Below are some records. Return exactly their lines from the one containing "2003-03-24 | lower180_Asset 10: -0.0393" through the one containing "2003-06-02 | lower180_Asset", and drop the pictures.

##### Data for this exercise

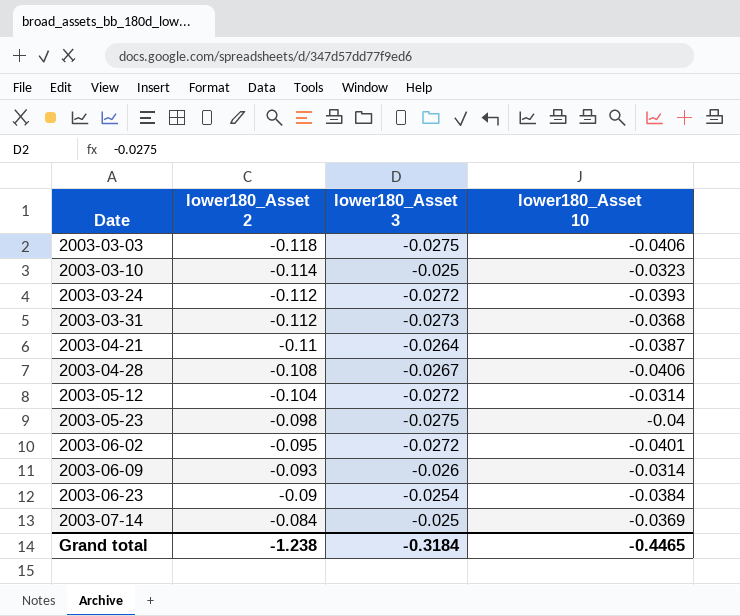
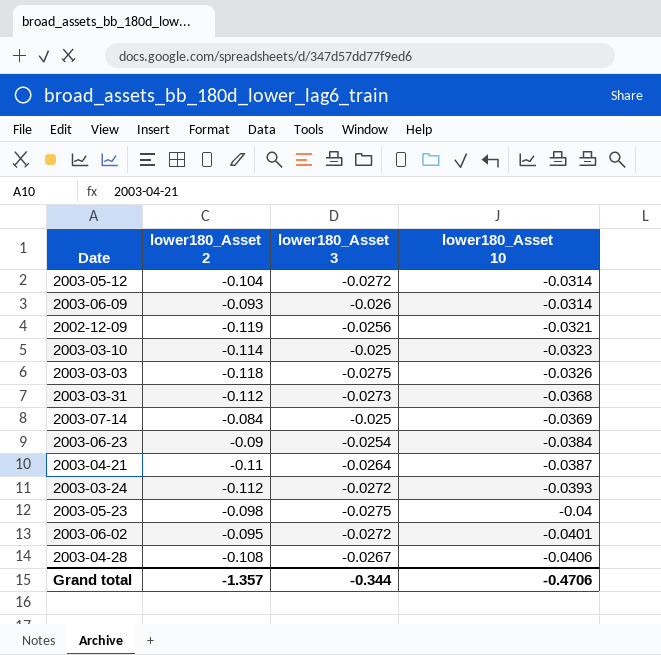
row order: Date ascending -> lower180_Asset 10 descending
row 2002-12-09: none -> -0.119 | -0.0256 | -0.0321
2003-03-03 | lower180_Asset 10: -0.0406 -> -0.0326
Grand total | lower180_Asset 2: -1.238 -> -1.357
Grand total | lower180_Asset 3: -0.3184 -> -0.344
Grand total | lower180_Asset 10: -0.4465 -> -0.4706

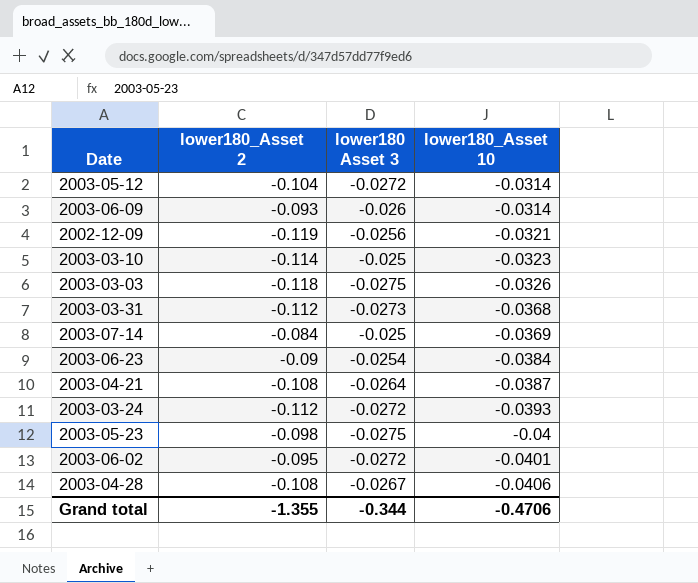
column name: lower180_Asset 3 -> lower180 Asset 3
2003-04-21 | lower180_Asset 2: -0.11 -> -0.108
Grand total | lower180_Asset 2: -1.357 -> -1.355

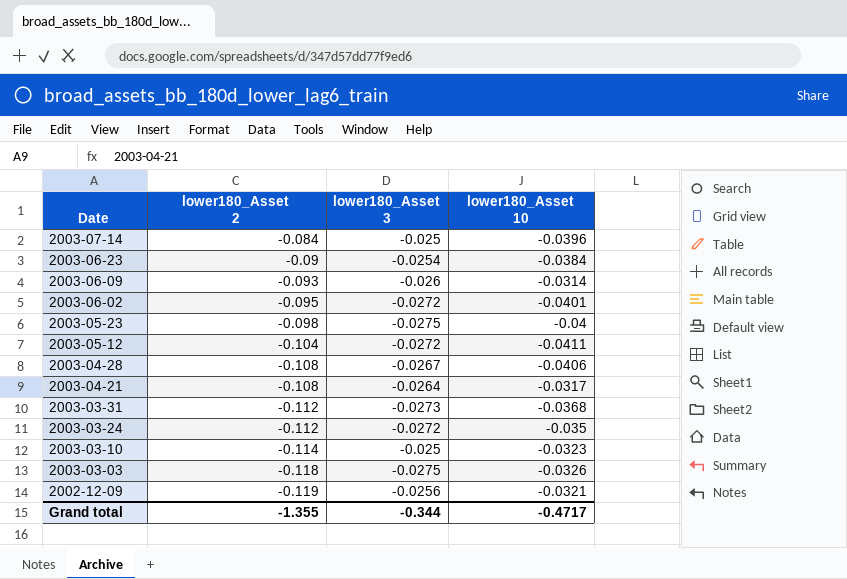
row order: lower180_Asset 10 descending -> Date descending
column name: lower180 Asset 3 -> lower180_Asset 3
2003-07-14 | lower180_Asset 10: -0.0369 -> -0.0396
2003-05-12 | lower180_Asset 10: -0.0314 -> -0.0411
2003-04-21 | lower180_Asset 10: -0.0387 -> -0.0317
2003-03-24 | lower180_Asset 10: -0.0393 -> -0.035
Grand total | lower180_Asset 10: -0.4706 -> -0.4717

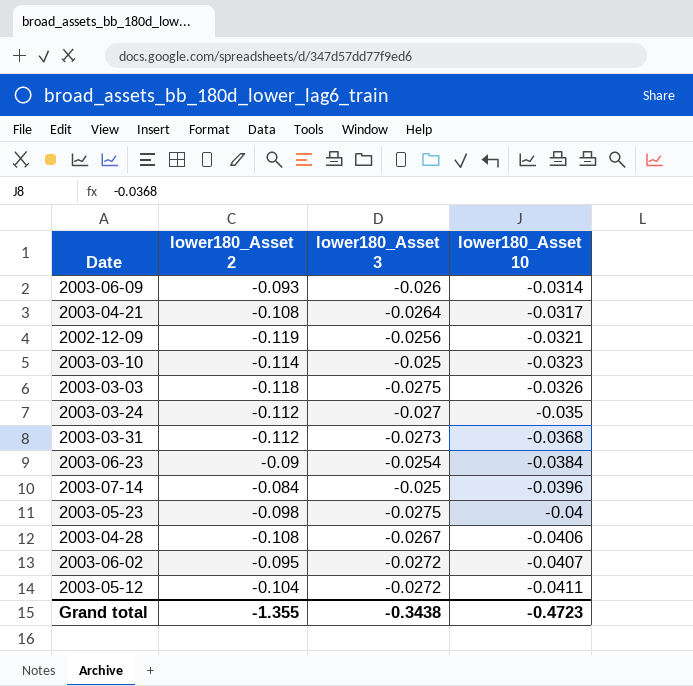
row order: Date descending -> lower180_Asset 10 descending
2003-03-24 | lower180_Asset 3: -0.0272 -> -0.027
2003-06-02 | lower180_Asset 10: -0.0401 -> -0.0407
Grand total | lower180_Asset 3: -0.344 -> -0.3438
Grand total | lower180_Asset 10: -0.4717 -> -0.4723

##########

» **Written response**
2003-03-24 | lower180_Asset 10: -0.0393 -> -0.035
Grand total | lower180_Asset 10: -0.4706 -> -0.4717

row order: Date descending -> lower180_Asset 10 descending
2003-03-24 | lower180_Asset 3: -0.0272 -> -0.027
2003-06-02 | lower180_Asset 10: -0.0401 -> -0.0407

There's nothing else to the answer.